[RECORDS SHOWN]
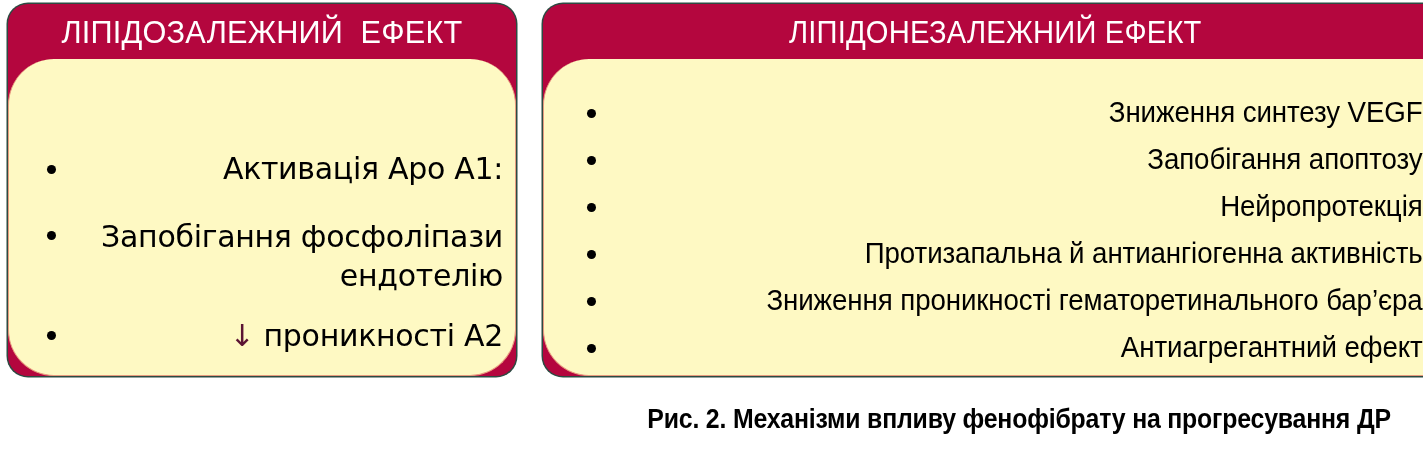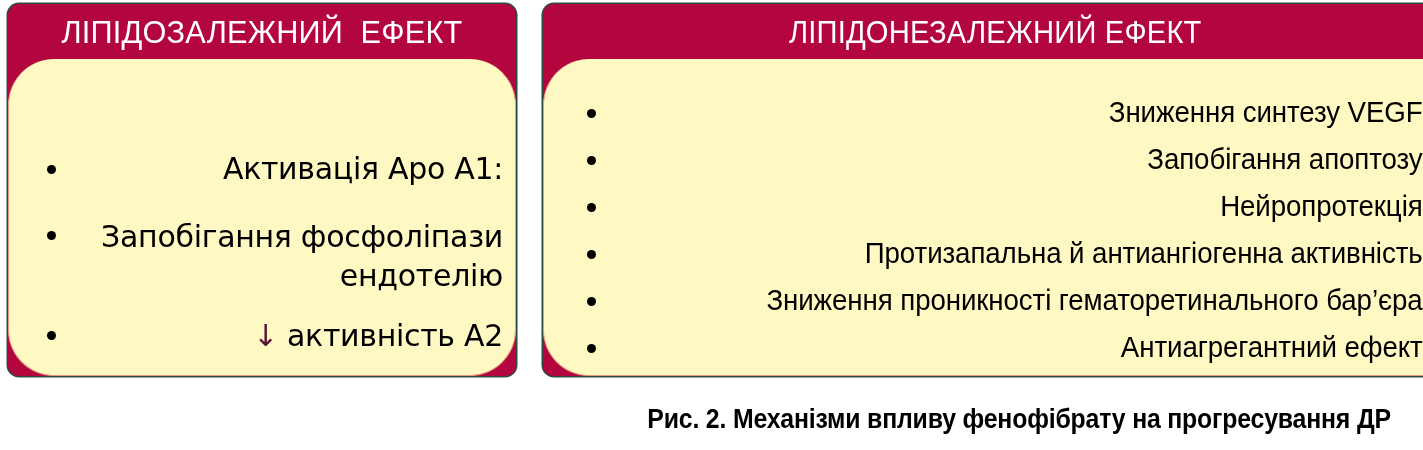--- a/index.html
+++ b/index.html
@@ -20,7 +20,7 @@
     position: absolute;
     top: 4px;
     height: 372px;
-    border-radius: 11px;
+    border-radius: 20px;
     background: #B4063E;
     box-shadow: 0 0 0 1.5px #2d4a42;
     overflow: hidden;

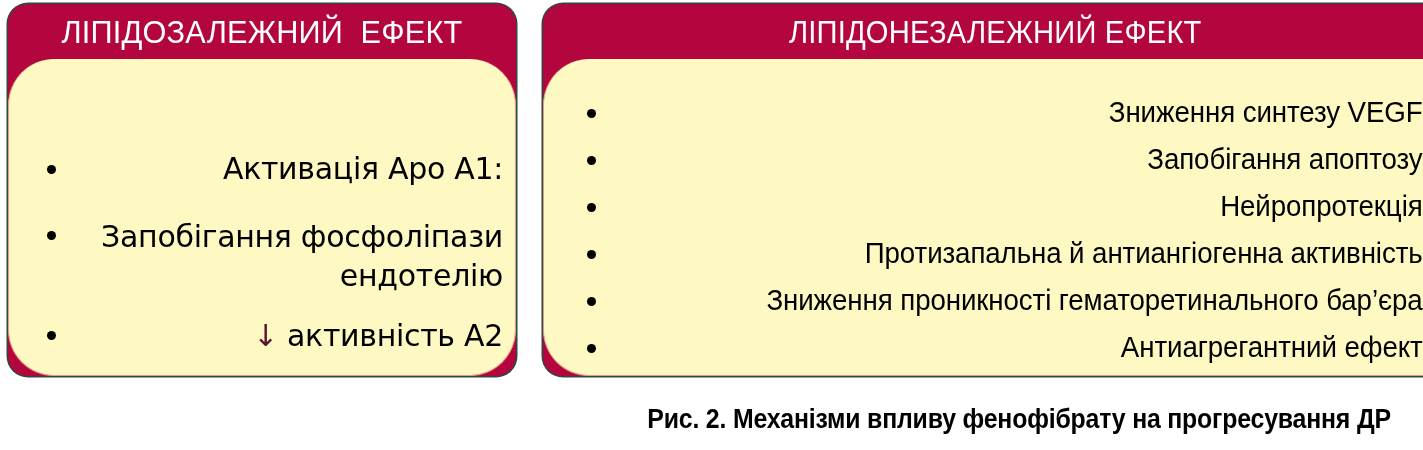--- a/index.html
+++ b/index.html
@@ -192,7 +192,7 @@
 
       <li class="ld-row-3">
         <span class="bullet-dot"></span>
-        <span class="li-text"><span class="arrow-down">↓ </span><span>активність А2</span></span>
+        <span class="li-text"><span class="arrow-down">↓ </span><span>проникності А2</span></span>
       </li>
 
     </ul>

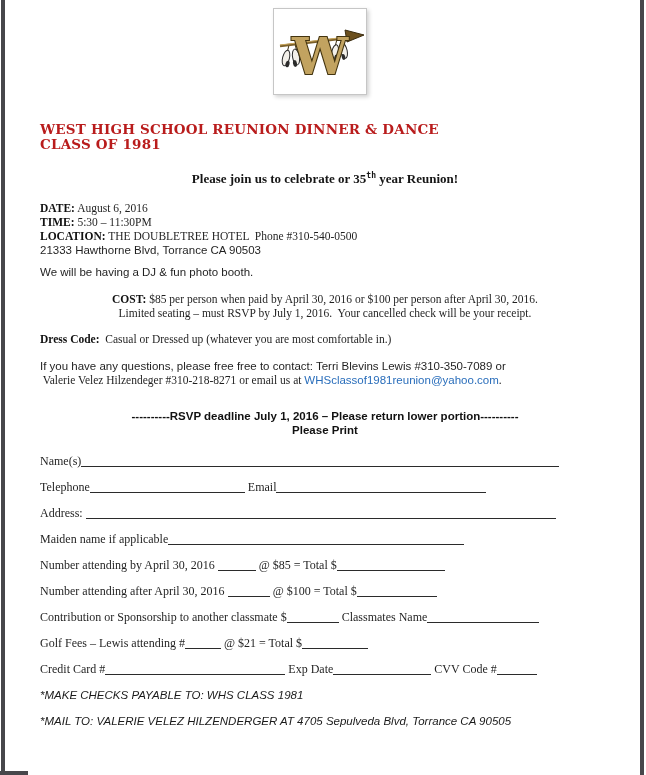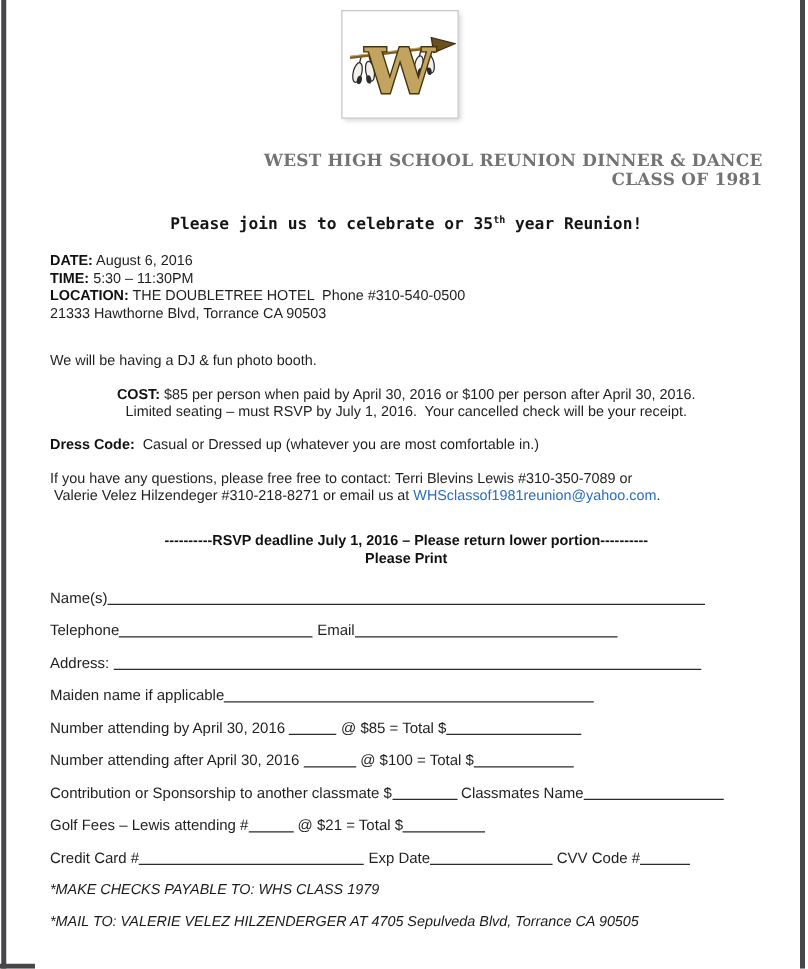--- a/index.html
+++ b/index.html
@@ -25,7 +25,7 @@
 
   .title{
     font-family:"DejaVu Serif", serif;font-weight:bold;font-size:13.5px;
-    line-height:15px;text-align:right;letter-spacing:0.2px;color:#737373;
+    line-height:15px;text-align:left;letter-spacing:0.2px;color:#b91c1c;
   }
   .title1{margin-top:122px;}
   .invite{

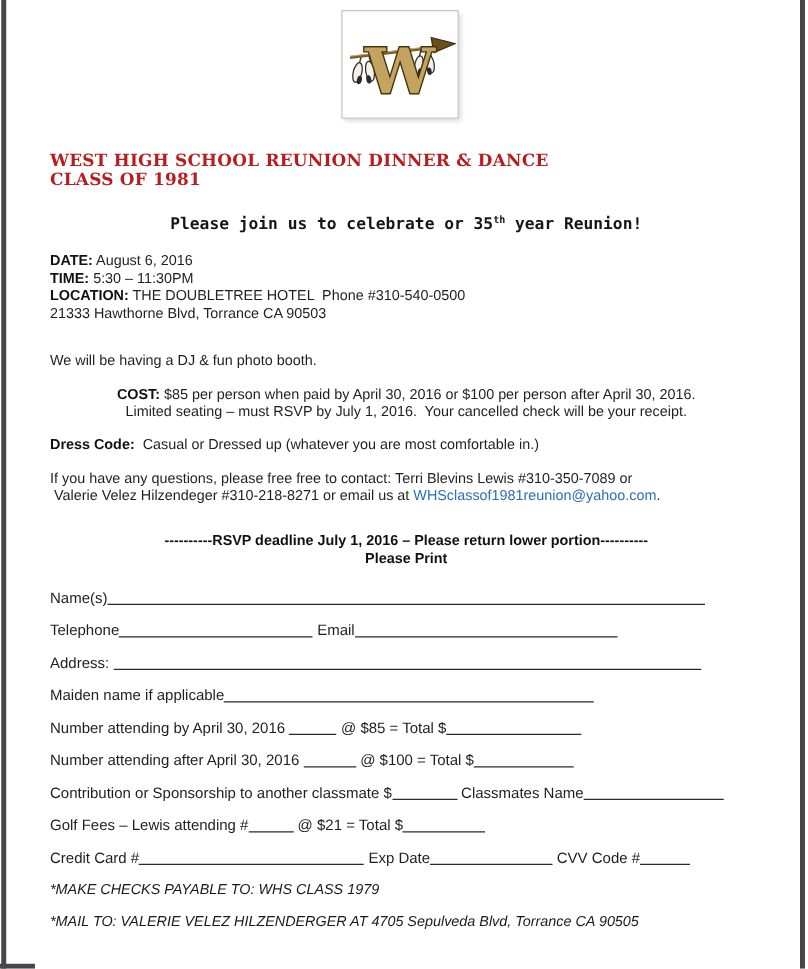--- a/index.html
+++ b/index.html
@@ -35,7 +35,7 @@
   .invite sup{font-size:0.62em;vertical-align:super;}
 
   .body-line{font-size:11.5px;line-height:14px;}
-  .pre{white-space:pre;}
+  .pre{white-space:pre;font-family:Liberation Serif, serif;}
   .b{font-weight:bold;color:#111;}
 
   .details{margin-top:14px;}

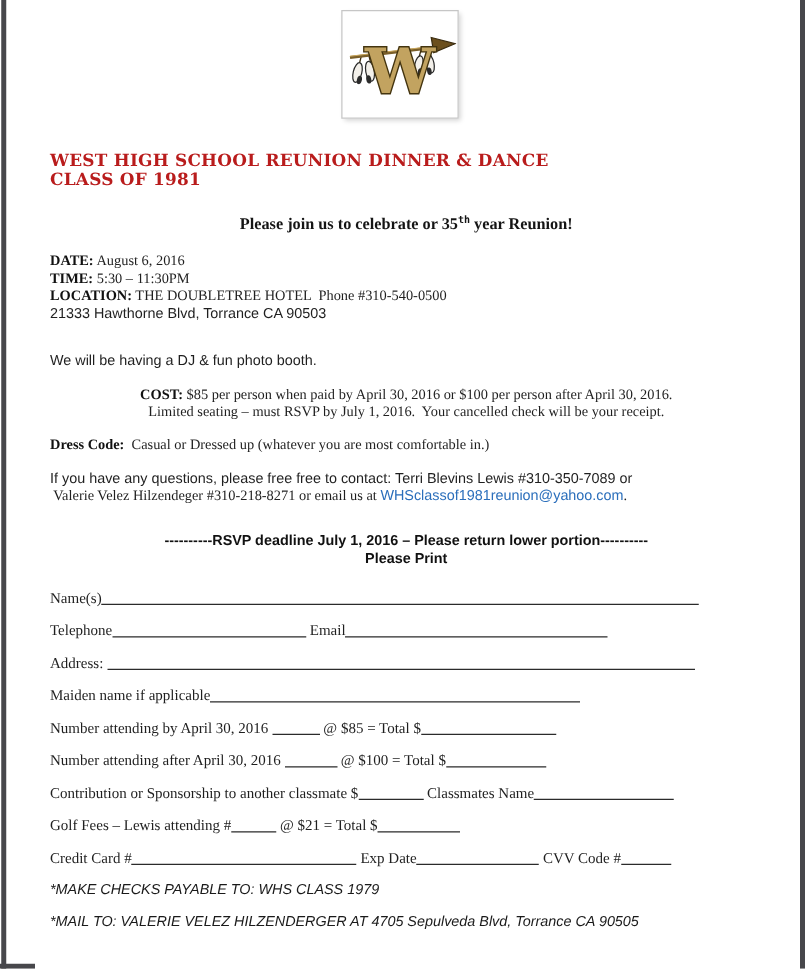--- a/index.html
+++ b/index.html
@@ -39,7 +39,7 @@
   .b{font-weight:bold;color:#111;}
 
   .details{margin-top:14px;}
-  .dj{margin-top:24px;}
+  .dj{margin-top:8px;}
   .cost{margin-top:13px;text-align:center;}
   .dress{margin-top:12px;}
   .questions{margin-top:13px;}

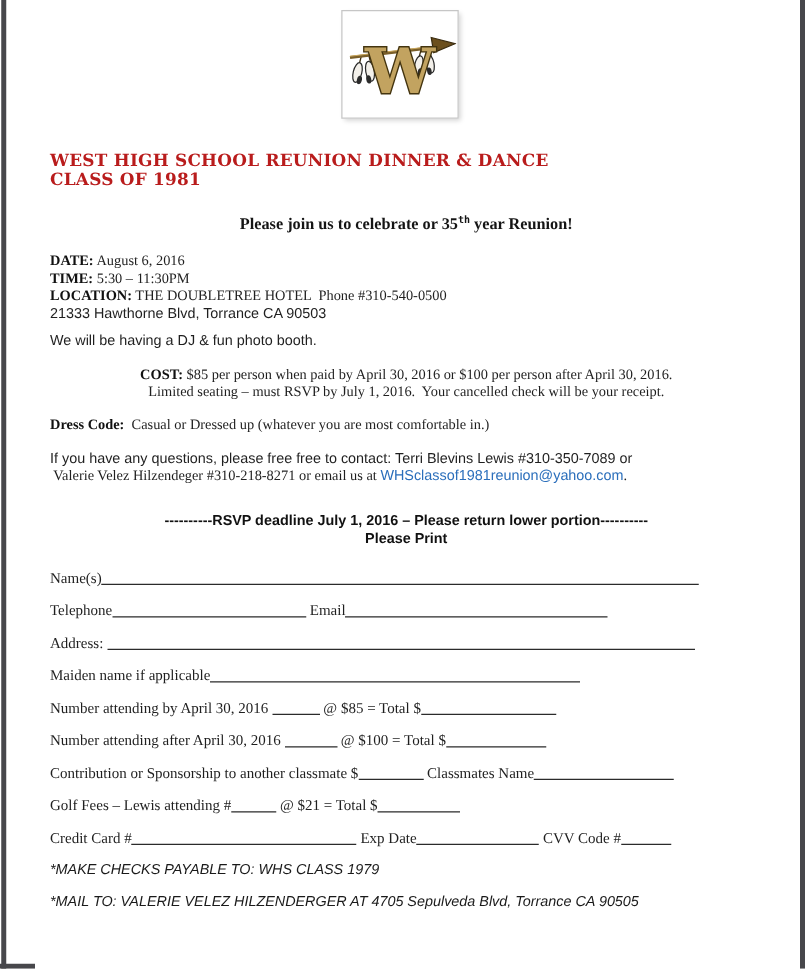--- a/index.html
+++ b/index.html
@@ -136,7 +136,7 @@
       <div class="form-row"><span class="pre">Credit Card #</span><span class="fl" style="width:180px"></span><span class="pre"> Exp Date</span><span class="fl" style="width:98px"></span><span class="pre"> CVV Code #</span><span class="fl" style="width:40px"></span></div>
     </div>
 
-    <div class="footer-line">*MAKE CHECKS PAYABLE TO: WHS CLASS 1979</div>
+    <div class="footer-line">*MAKE CHECKS PAYABLE TO: WHS CLASS 1981</div>
     <div class="footer-line">*MAIL TO: VALERIE VELEZ HILZENDERGER AT 4705 Sepulveda Blvd, Torrance CA 90505</div>
   </div>
 </div>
[/RECORDS SHOWN]
→ YOUR ASSIGNMENT: Omit every picture while transcribing the records above exactly.

→ YOUR RESPONSE:
--- a/index.html
+++ b/index.html
@@ -20,7 +20,7 @@
     position: absolute;
     top: 4px;
     height: 372px;
-    border-radius: 11px;
+    border-radius: 20px;
     background: #B4063E;
     box-shadow: 0 0 0 1.5px #2d4a42;
     overflow: hidden;

--- a/index.html
+++ b/index.html
@@ -192,7 +192,7 @@
 
       <li class="ld-row-3">
         <span class="bullet-dot"></span>
-        <span class="li-text"><span class="arrow-down">↓ </span><span>активність А2</span></span>
+        <span class="li-text"><span class="arrow-down">↓ </span><span>проникності А2</span></span>
       </li>
 
     </ul>

--- a/index.html
+++ b/index.html
@@ -25,7 +25,7 @@
 
   .title{
     font-family:"DejaVu Serif", serif;font-weight:bold;font-size:13.5px;
-    line-height:15px;text-align:right;letter-spacing:0.2px;color:#737373;
+    line-height:15px;text-align:left;letter-spacing:0.2px;color:#b91c1c;
   }
   .title1{margin-top:122px;}
   .invite{

--- a/index.html
+++ b/index.html
@@ -35,7 +35,7 @@
   .invite sup{font-size:0.62em;vertical-align:super;}
 
   .body-line{font-size:11.5px;line-height:14px;}
-  .pre{white-space:pre;}
+  .pre{white-space:pre;font-family:Liberation Serif, serif;}
   .b{font-weight:bold;color:#111;}
 
   .details{margin-top:14px;}

--- a/index.html
+++ b/index.html
@@ -39,7 +39,7 @@
   .b{font-weight:bold;color:#111;}
 
   .details{margin-top:14px;}
-  .dj{margin-top:24px;}
+  .dj{margin-top:8px;}
   .cost{margin-top:13px;text-align:center;}
   .dress{margin-top:12px;}
   .questions{margin-top:13px;}

--- a/index.html
+++ b/index.html
@@ -136,7 +136,7 @@
       <div class="form-row"><span class="pre">Credit Card #</span><span class="fl" style="width:180px"></span><span class="pre"> Exp Date</span><span class="fl" style="width:98px"></span><span class="pre"> CVV Code #</span><span class="fl" style="width:40px"></span></div>
     </div>
 
-    <div class="footer-line">*MAKE CHECKS PAYABLE TO: WHS CLASS 1979</div>
+    <div class="footer-line">*MAKE CHECKS PAYABLE TO: WHS CLASS 1981</div>
     <div class="footer-line">*MAIL TO: VALERIE VELEZ HILZENDERGER AT 4705 Sepulveda Blvd, Torrance CA 90505</div>
   </div>
 </div>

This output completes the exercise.